Data entries
== Segment start ==
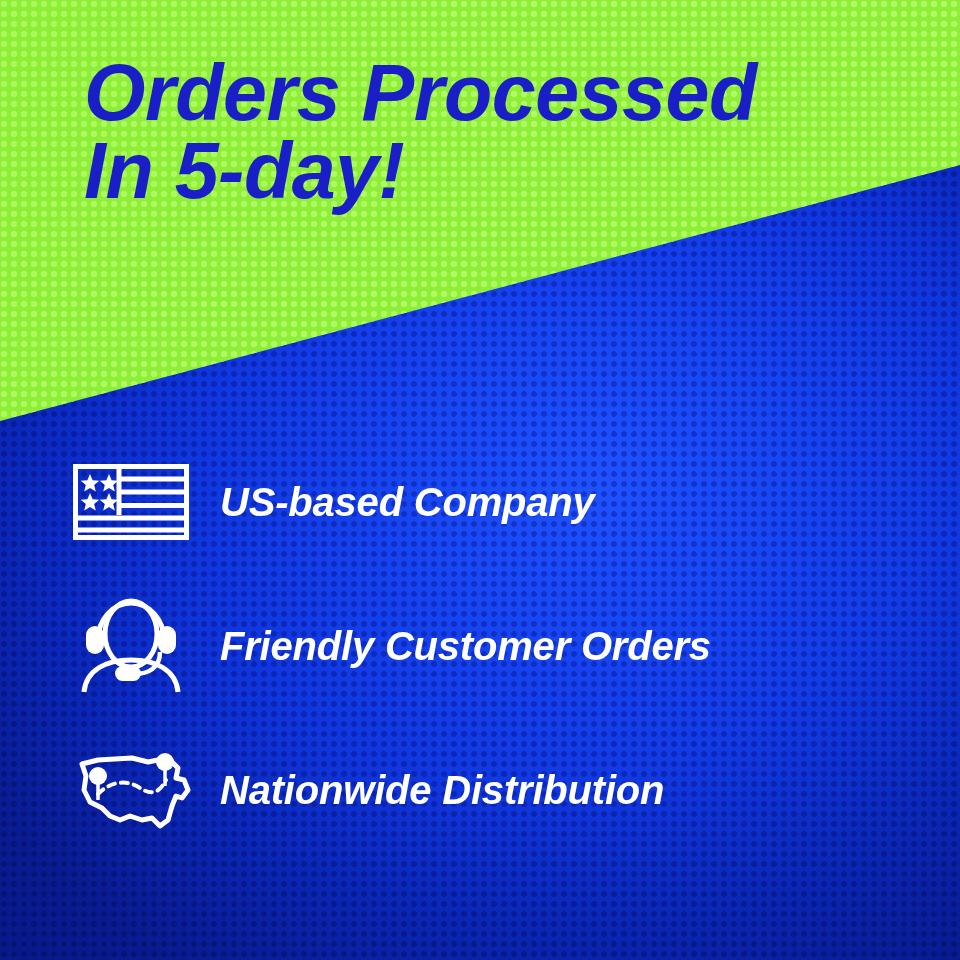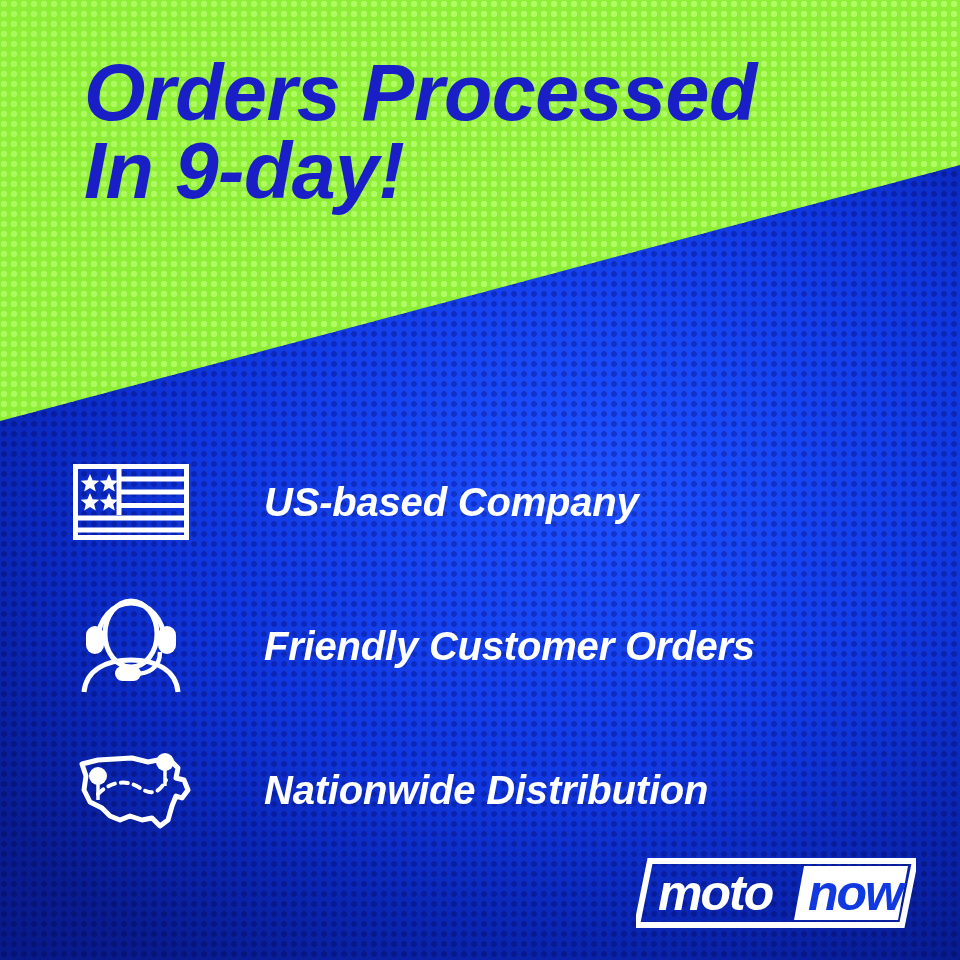--- a/index.html
+++ b/index.html
@@ -95,21 +95,20 @@
     position: absolute;
     left: 0;
     top: 430px;
     width: 960px;
   }
   .feature-row {
     position: relative;
     display: flex;
     align-items: center;
     height: 144px;
-    gap: 44px;
   }
   .feature-icon {
     width: 130px;
     min-width: 130px;
     margin-left: 72px;
     display: flex;
     align-items: center;
     justify-content: flex-start;
   }
   .feature-label {
@@ -149,21 +148,21 @@
   <div class="blue-base"></div>
   <div class="blue-dots"></div>
   <div class="blue-vignette"></div>
 
   <div class="green-panel">
     <div class="green-dots"></div>
     <div class="green-shade"></div>
   </div>
 
   <div class="headline">Orders Processed
-In 9-day!</div>
+In 5-day!</div>
 
   <div class="features">
 
     <div class="feature-row">
       <div class="feature-icon">
         <svg width="118" height="78" viewBox="0 0 118 78" aria-hidden="true">
           <g fill="none" stroke="#ffffff" stroke-width="5">
             <rect x="3.5" y="3.5" width="111" height="71"></rect>
             <line x1="47" y1="16" x2="114" y2="16"></line>
             <line x1="47" y1="29" x2="114" y2="29"></line>
@@ -219,24 +218,14 @@
 
           <circle cx="93" cy="16" r="9" fill="#ffffff"></circle>
           <line x1="93" y1="24" x2="93" y2="40" stroke="#ffffff" stroke-width="3.5"></line>
         </svg>
       </div>
       <div class="feature-label">Nationwide Distribution</div>
     </div>
 
   </div>
 
-  <div class="logo">
-    <svg width="280" height="72" viewBox="0 0 280 72" aria-hidden="true">
-
-      <polygon points="14,4 279,4 266,68 1,68" fill="none" stroke="#ffffff" stroke-width="6"></polygon>
-
-      <polygon points="168,9 272,9 262,63 158,63" fill="#ffffff"></polygon>
-      <text class="logo-moto" x="22" y="53">moto</text>
-      <text class="logo-now" x="172" y="53">now</text>
-    </svg>
-  </div>
 
 </div>
 
 </body></html>

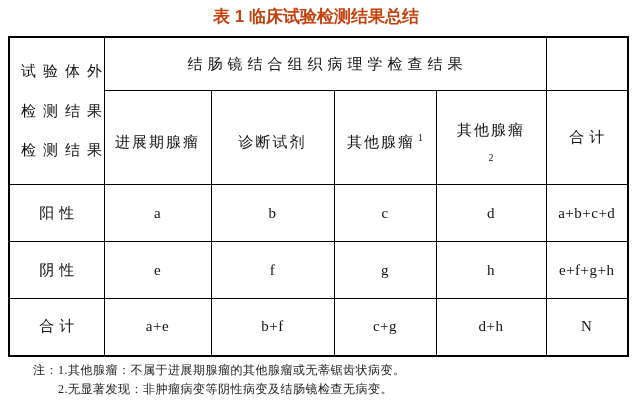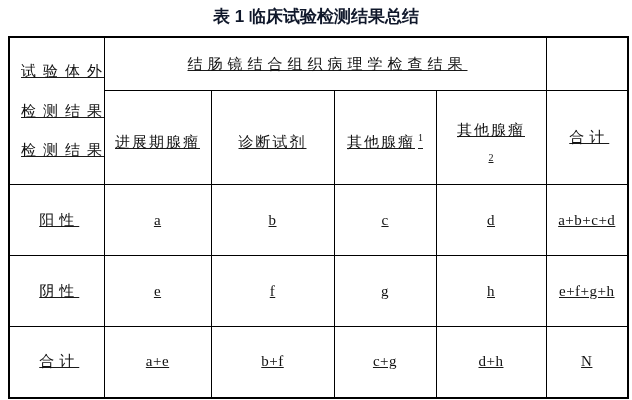--- a/index.html
+++ b/index.html
@@ -9,43 +9,42 @@
     color: #1a1a1a;
     font-family: "Liberation Serif", "DejaVu Serif", serif;
     overflow: hidden;
   }
   .page-title {
     margin-top: 5px;
     text-align: center;
     font-family: "Liberation Sans", "DejaVu Sans", sans-serif;
     font-weight: bold;
     font-size: 17px;
-    color: #0f172a;
+    color: #c2410c;
   }
   table.results {
     margin: 8px 0 0 8px;
     border-collapse: collapse;
     table-layout: fixed;
     width: 619px;
     border: 2px solid #000;
-    text-decoration: underline;
   }
   table.results th, table.results td {
     border: 1px solid #000;
     font-weight: normal;
     font-size: 15px;
     color: #111;
     text-align: center;
     vertical-align: middle;
     overflow: hidden;
   }
   
   tr.hrow1   { height: 53px; }
   tr.hrow2   { height: 92px; }
-  tr.datarow { height: 71px; padding-left: 20px; }
+  tr.datarow { height: 57px; padding-left: 20px; }
 
   
   th.stub { padding: 0; }
   .stub-inner {
     height: 146px;
     display: flex;
     flex-direction: column;
     justify-content: space-evenly;
     padding: 4px 4px;
   }
@@ -157,13 +156,17 @@
       <td class="value-cell">b+f</td>
       <td class="value-cell">c+g</td>
       <td class="value-cell">d+h</td>
       <td class="value-cell">N</td>
     </tr>
   </tbody>
 </table>
 
 <div class="notes">
   <div class="notes-label">注：</div>
+  <div>
+    <div class="note-item">1.其他腺瘤：不属于进展期腺瘤的其他腺瘤或无蒂锯齿状病变。</div>
+    <div class="note-item">2.无显著发现：非肿瘤病变等阴性病变及结肠镜检查无病变。</div>
+  </div>
 </div>
 
 </body></html>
== Segment end ==
* Task statement *
What lines of the data include the word "dots"? Copy each of them.

* Task solution *
   <div class="blue-dots"></div>
     <div class="green-dots"></div>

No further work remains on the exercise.